Ronan told his brother, "I’ll never forgive you."
The Volvo’s window hissed closed, as if Ashley had just realized that this had become a conversation she wasn’t meant to hear.
Sucking on his bloody lip, Declan looked at the ground for a bare moment. Then he straightened and adjusted his tie.
"Wouldn’t mean much from you anymore," he said, and tugged open the Volvo’s door.
As he slid into the driver’s seat, Declan said, "I don’t want to talk about it" to Ashley and slammed the door shut. The Volvo’s tires squealed as they bit into the pavement, and then Gansey and Ronan were left standing next to each other in the strange dim light of the parking lot. A block away, a dog barked balefully, three times. Ronan touched his pinkie finger to his eyebrow to check for blood, but there was none, just a raised, angry bump.
"Fix it," Gansey said.
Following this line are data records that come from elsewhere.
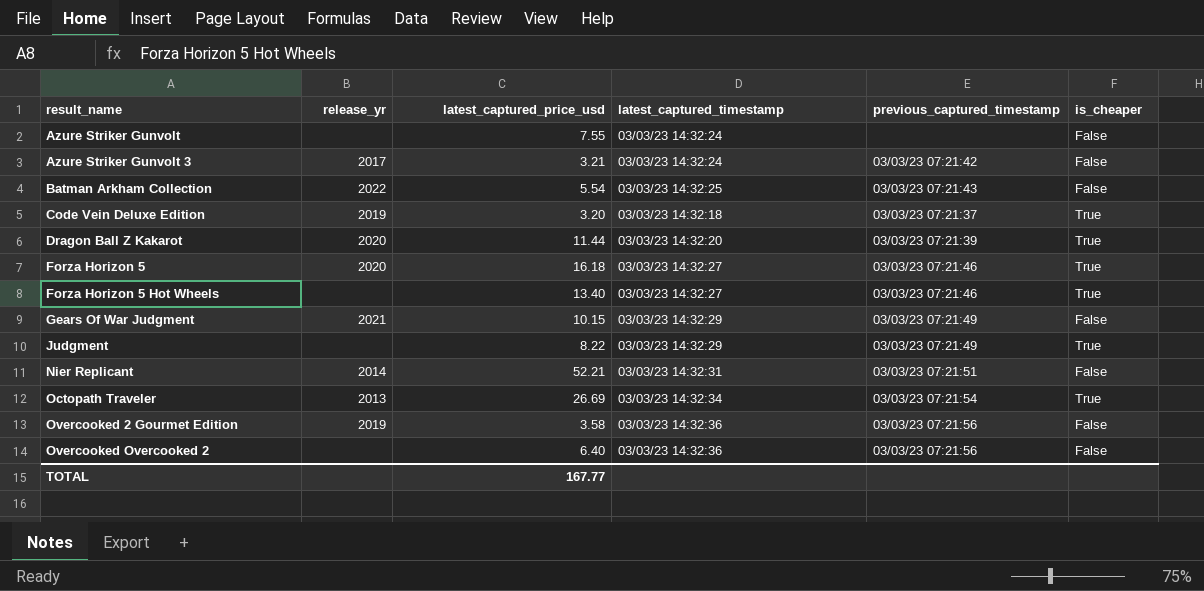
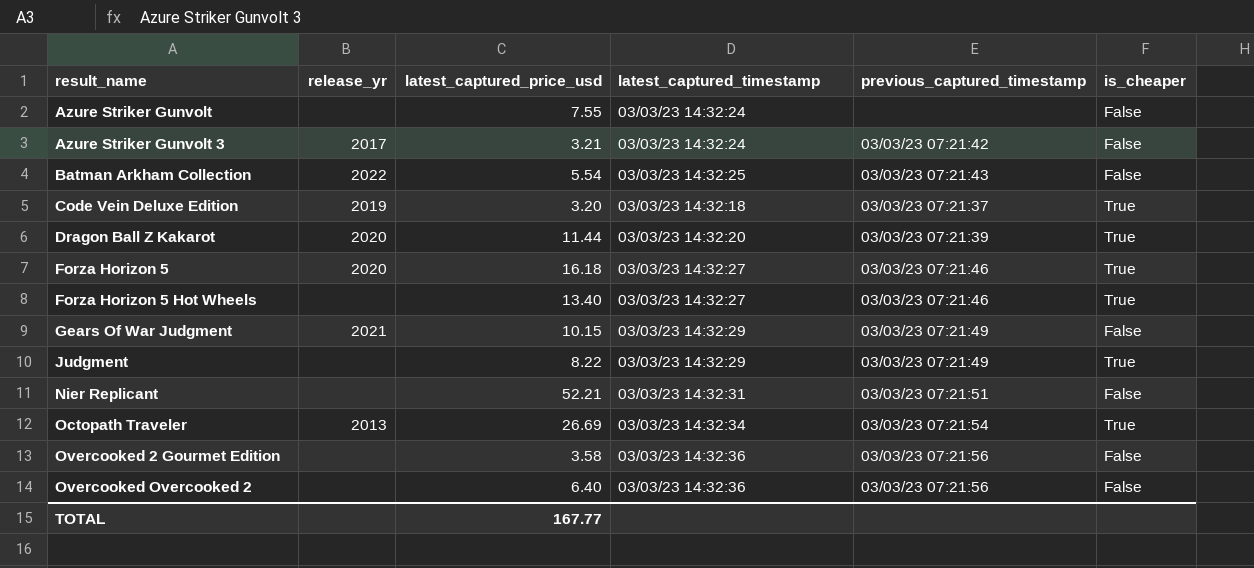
Nier Replicant | release_yr: 2014 -> none
Overcooked 2 Gourmet Edition | release_yr: 2019 -> none

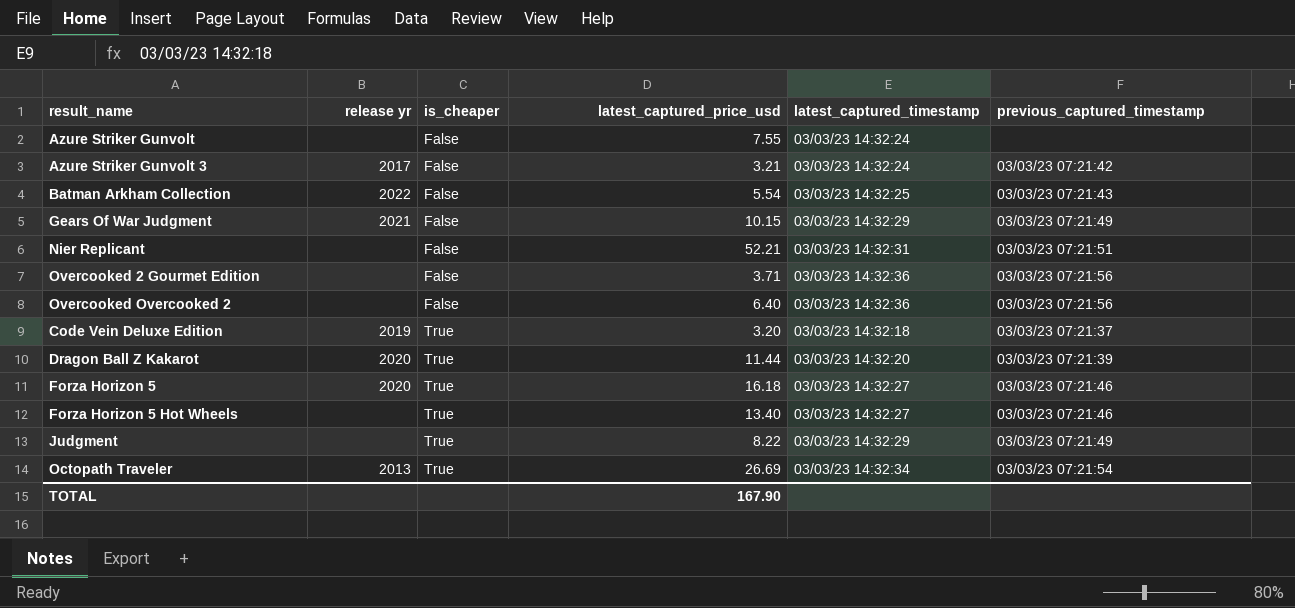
row order: result_name ascending -> is_cheaper ascending
column name: release_yr -> release yr
column is_cheaper | position: 6 -> 3
Overcooked 2 Gourmet Edition | latest_captured_price_usd: 3.58 -> 3.71
TOTAL | latest_captured_price_usd: 167.77 -> 167.90

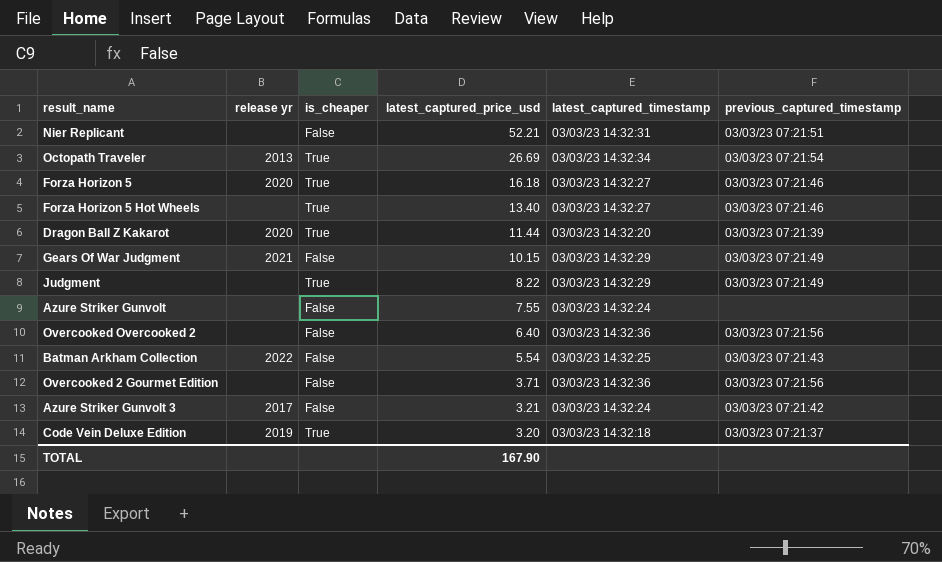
row order: is_cheaper ascending -> latest_captured_price_usd descending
He wasn’t entirely sure that whatever Ronan had done, or failed to do, was easily corrected, but he was sure that it must be corrected. The only reason Ronan was allowed to stay at Monmouth Manufacturing was because his grades were acceptable. "Whatever it is. Don’t let him be right."
Ronan said, low, just for Gansey, "I want to quit."
"One more year."
"I don’t want to do this for another year." He kicked a piece of gravel under the Camaro. Now his voice did rise, but only in ferocity, not in volume. "Another year, and then I get strangled with a necktie like Declan? I’m not a damn politician, Gansey. I’m not a banker."
Gansey wasn’t, either, but it didn’t mean he wanted to leave school. The pain in Ronan’s voice meant he couldn’t have any in his when he said, "Just graduate, and do whatever you want."
The trust funds from their fathers had ensured that neither of them had to work for a living, ever, if they didn’t choose to. They were extraneous parts in the machine that was society, a fact that sat differently on Ronan’s shoulders than Gansey’s.
Ronan looked angry, but he was in the mood where he was going to look angry no matter what. "I don’t know what I want. I don’t know what the hell I am."
He got into the Camaro.
"You promised me," Gansey said through the open car door.
Ronan didn’t look up. "I know what I did, Gansey."
"Don’t forget."
When Ronan slammed the door, it echoed across the parking lot in the too-loud way of sounds after dark. Gansey joined Adam at his safely distant vantage point. In comparison to Ronan, Adam looked clean, self-contained, utterly in control. From somewhere, he had gotten a rubber ball printed with a SpongeBob logo, and he bounced it with a pensive expression.
"I convinced them not to call the cops," Adam said. He was good at making things quiet.
Gansey let out his breath. Tonight, he didn’t have it in him to talk to the police on Ronan’s behalf.
Tell me I’m doing the right thing with Ronan. Tell me this is how to find the old Ronan. Tell me I’m not ruining him by keeping him away from Declan.